Surf Life Saving Australia gets its first female CEO

Accomplished businesswoman and general manager Melissa King has been appointed Surf Life Saving Australia’s first ever female CEO.

King’s appointment to the top job comes following an extensive national and international search for the perfect candidate. She has been employed by the organisation since July 2013, when she was appointed its general manager for communications and business development. 

“Melissa King was competitively hired in 2013 and has made a significant impact as a part of the change management program. She has substantial multi-sector experience and has lead high functioning teams that have had a major impact,” Surf Life Saving president Graham Ford said.

King will replace Greg Nance, outgoing CEO, who will retire in June of this year. King will begin her tenure as chief executive on July 1, 2015.

Before being hired by Surf Life Saving as a general manager, King served five years as the Sydney Opera House’s group manager for corporate partnerships and two years with the APEC 2007 taskforce as a manager for sponsorship and business relations. Earlier in her decorated career she spent three years as the director of marketing and development at Chartered Secretaries Australia.

“I am proud to take on the role of CEO of Surf Life Saving Australia, the peak water coastal safety organisation in the country. It is made up of incredible people that do extraordinary things and I look forward to working with the SLSA Board in guiding the organisation towards a long term sustainable future,” King said.

The appointment of Surf Life Saving’s first female CEO is a welcome one, as women in top roles in the sporting world are still very few and far between.

In 2014, women made up only 18% of CEOs of Australian sports organisations, only 12% of chairs and only 28% of board directors. What’s worse is that these figures are in decline; the percentage of CEOs and chairs has dropped from percentages in the early twenties in 2009 to 18% and 12% in 2014.

Australia currently comes in 15th in the world for representation of women in sporting organisations.

In the United States, these figures are worse still. As of 2014, there were no female general managers leading teams in any of the four major professionals sports leagues – nor had there ever been any women in these executive roles.

As we have witnessed recently, women are still so rare at the top executive level in sport that when they do get appointed to C-suite roles, they are described differently to the men leading Australia’s sporting world. When the NRL appointed Suzanne Young is Chief Operating Officer, headlines described her as a “mother of three”

The glacial progress when it comes to women’s representation in sport is not limited to the executive world – female athletes are also persistently being undervalued, under leveraged and under sponsored.  Female athletes are still missing from lists of the world’s highest earning sportspeople.

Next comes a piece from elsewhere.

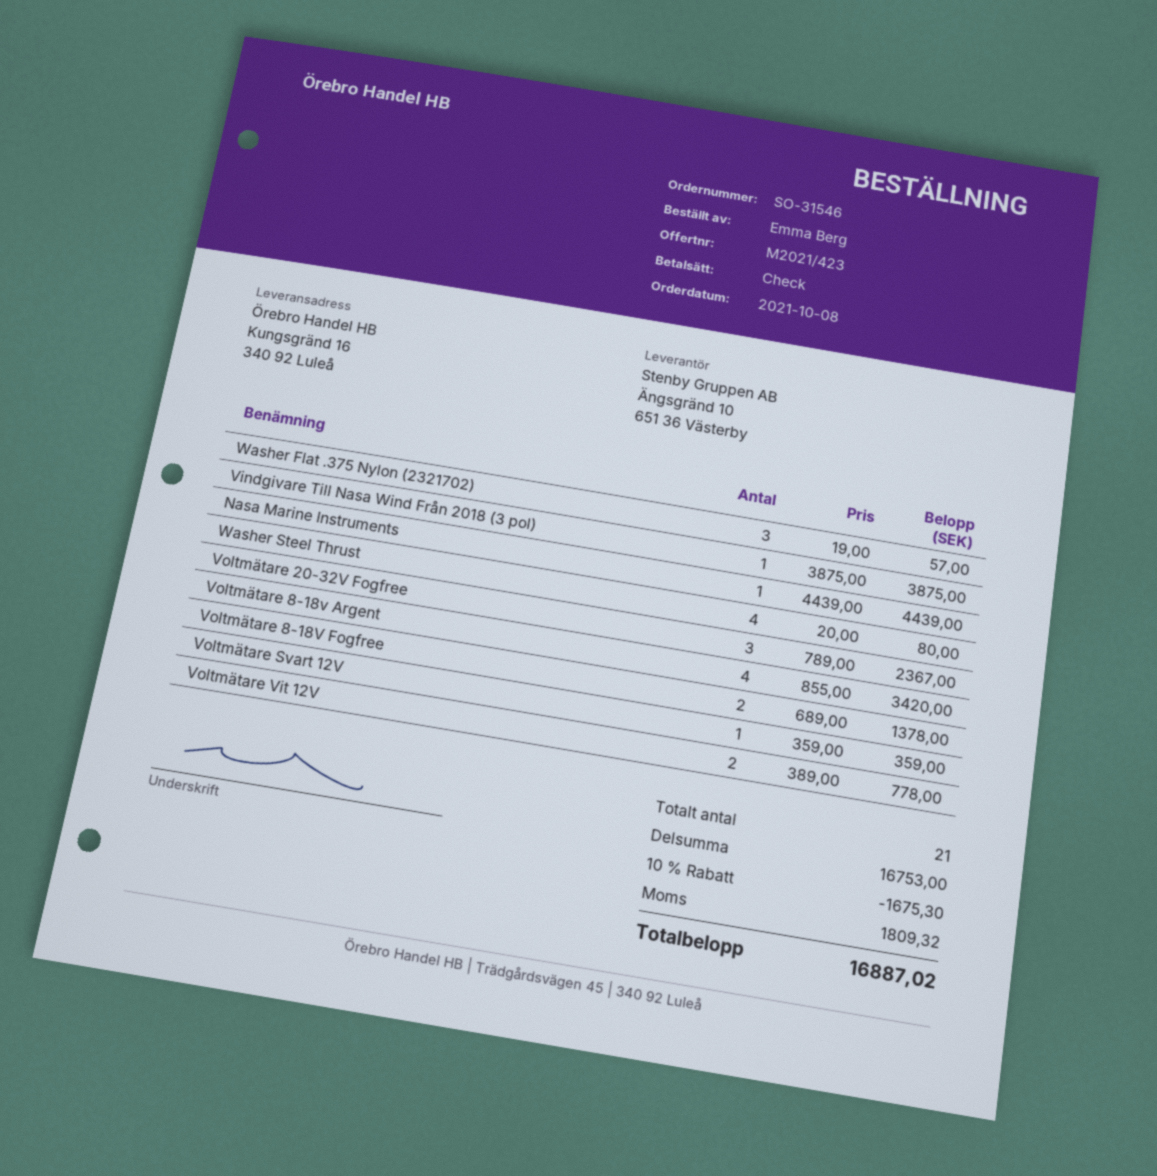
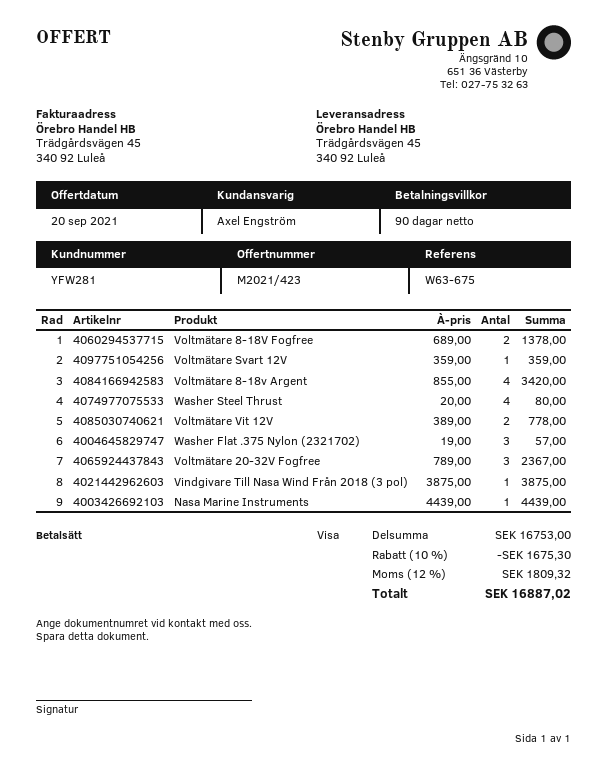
payment method: cheque -> Visa
ship to: Kungsgränd 16, 340 92 Luleå -> Trädgårdsvägen 45, 340 92 Luleå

Meanwhile, broadcast coverage of women’s sport is also declining. The Australian Sports Commission’s report Toward a level playing field: Sport and gender in Australia media paints a bleak picture of women’s sports coverage. Currently, women get only 7% of all sports programming in Australia. This figure is lower than it was ten years ago.

When it comes to broadcast sports news programs, the numbers aren’t much better. Men’s sport is featured in 81% of sports news coverage, whereas women’s sport gets only 8.7%.

“To put this into context, horse racing received more air time than women’s sport in Australian television news,” the report says.

The report also makes clear that the decline in women’s sports coverage is not representative of reality; that it is occurring despite “the ongoing successes and strong participation levels of women in sport”.

Australian sporting organisations and sports media have a long way to go when it comes to women’s representation, but Surf Life Saving’s newly minted female CEO is a step in the right direction.